エッセイ 非典型たちが人生を豊かにしてくれた 2024年5月7日

最近数年ぶりにエレキギターのゲイリー ムーアGary Mooreを聴いている。彼の曲をほとんど知らないが、「The Loner」「Parisienne Walkway」は素晴らしい。主旋律を変奏して崩して弾いていくのも心に負荷をかけて切ない気持にさせる。

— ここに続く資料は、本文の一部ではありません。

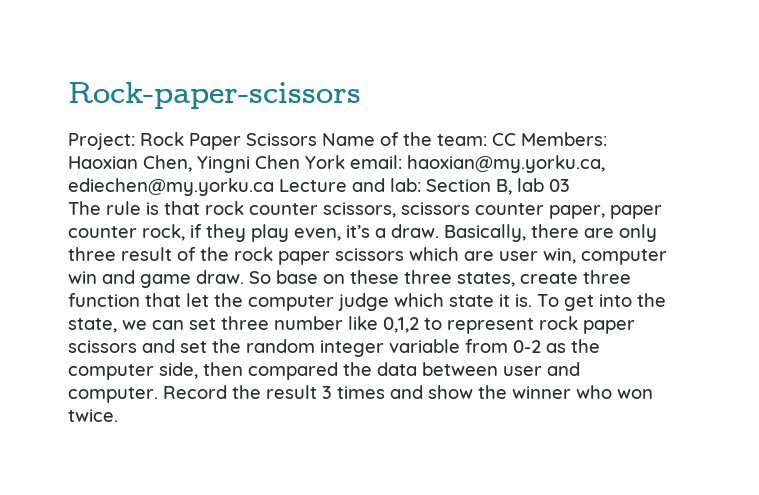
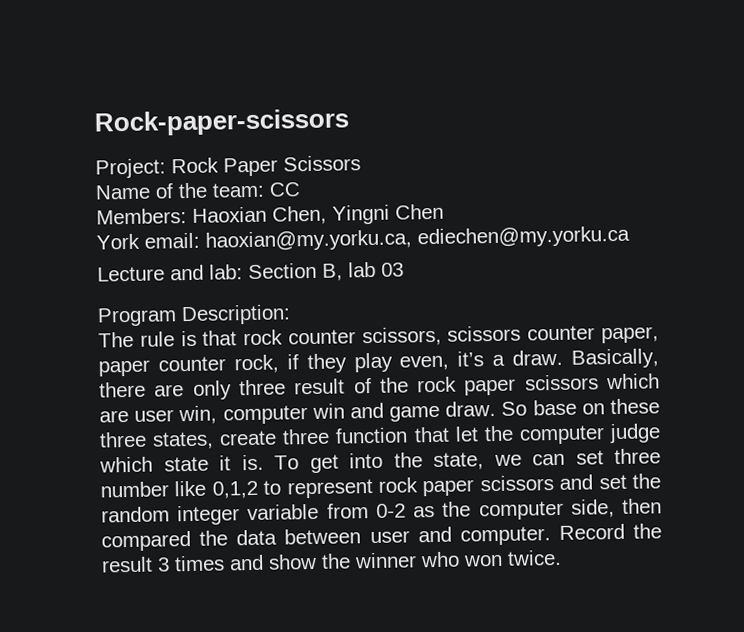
- Project: Rock Paper Scissors Name of the team: CC Members: Haoxian Chen, Yingni Chen York email: haoxian@my.yorku.ca, ediechen@my.yorku.ca Lecture and lab: Section B, lab 03
+ Project: Rock Paper Scissors
+ Name of the team: CC
+ Members: Haoxian Chen, Yingni Chen
+ York email: haoxian@my.yorku.ca, ediechen@my.yorku.ca
+ Lecture and lab: Section B, lab 03
+ Program Description:

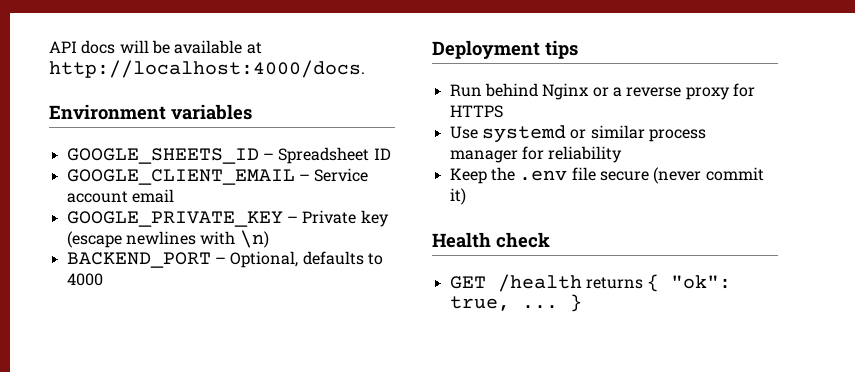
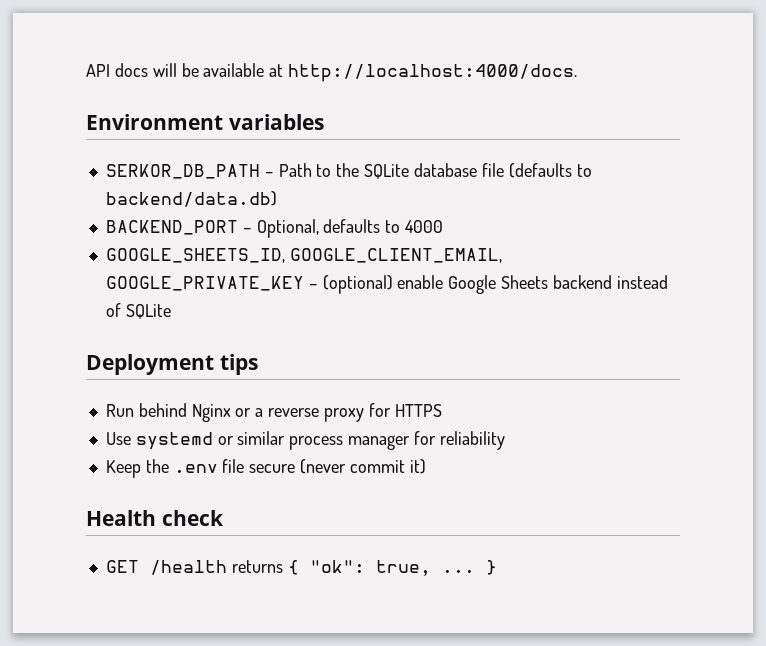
- GOOGLE_SHEETS_ID – Spreadsheet ID
- GOOGLE_CLIENT_EMAIL – Service account email
- GOOGLE_PRIVATE_KEY – Private key (escape newlines with \n)
+ SERKOR_DB_PATH – Path to the SQLite database file (defaults to backend/data.db)
+ GOOGLE_SHEETS_ID, GOOGLE_CLIENT_EMAIL, GOOGLE_PRIVATE_KEY – (optional) enable Google Sheets backend instead of SQLite

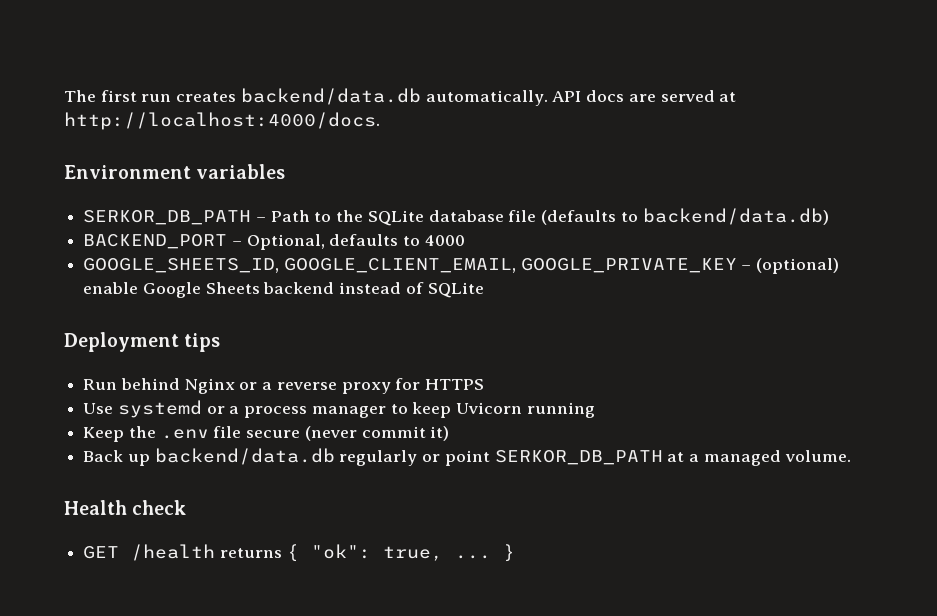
- API docs will be available at http://localhost:4000/docs.
+ The first run creates backend/data.db automatically. API docs are served at http://localhost:4000/docs.
- Use systemd or similar process manager for reliability
+ Use systemd or a process manager to keep Uvicorn running
+ Back up backend/data.db regularly or point SERKOR_DB_PATH at a managed volume.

https://youtu.be/-G-PtmcPyK0?si=oBQJq0VOQzgnfo3k

https://youtu.be/e356RkTWUUM?si=9C6myi7t619JNAFg

https://youtu.be/HtmV2I4Fl7Q?si=MeVXjEReyPf15ONz

ゲイリー ムーアは1952年にアイルランドで生まれ、2011年に心臓発作で休暇中のスペインで死んだ。58歳である。私は彼のことを何も知らない。以下はWikipediaからの情報のみである。
晩年はアルコール依存で苦しんだようである。死亡時の血中アルコール濃度はほぼ致死量に近かった。
完璧主義者で、それを自らにも共演者にも課した。そのことは彼を生きづらくさせたようだ。
ここからは私の想像である。彼は非典型だろう。もしかしたら発達障害があったかもしれない。もしかしたらどうしようもない奴だったかもしれない。しかし彼にとって人生はとても生きづらいものだったとも思う。苦しんだと思う。そのことは彼にとってなにも良いことはなかったが、非典型だからこそ、この素晴らしい音楽を残せたのだと思う。彼の人生は苦難に満ちたものだったと思うが、そのお陰で私たちは素晴らしい音楽を共有している。

私たちは無数の素晴らしい芸術、学問を共有し楽しんでいるが、これらの多くの部分が非典型が生み出したものではないか、と思う。
彼らは非典型ゆえに社会にうまくて適応できず、隣人から理解されず、緊張を強いられ、自分の世界で何かを達成しようとした。その一部が私たちの世界を素晴らしいもの、豊かなものに変えた。

大いなる矛盾、大いなる不均衡だと思う。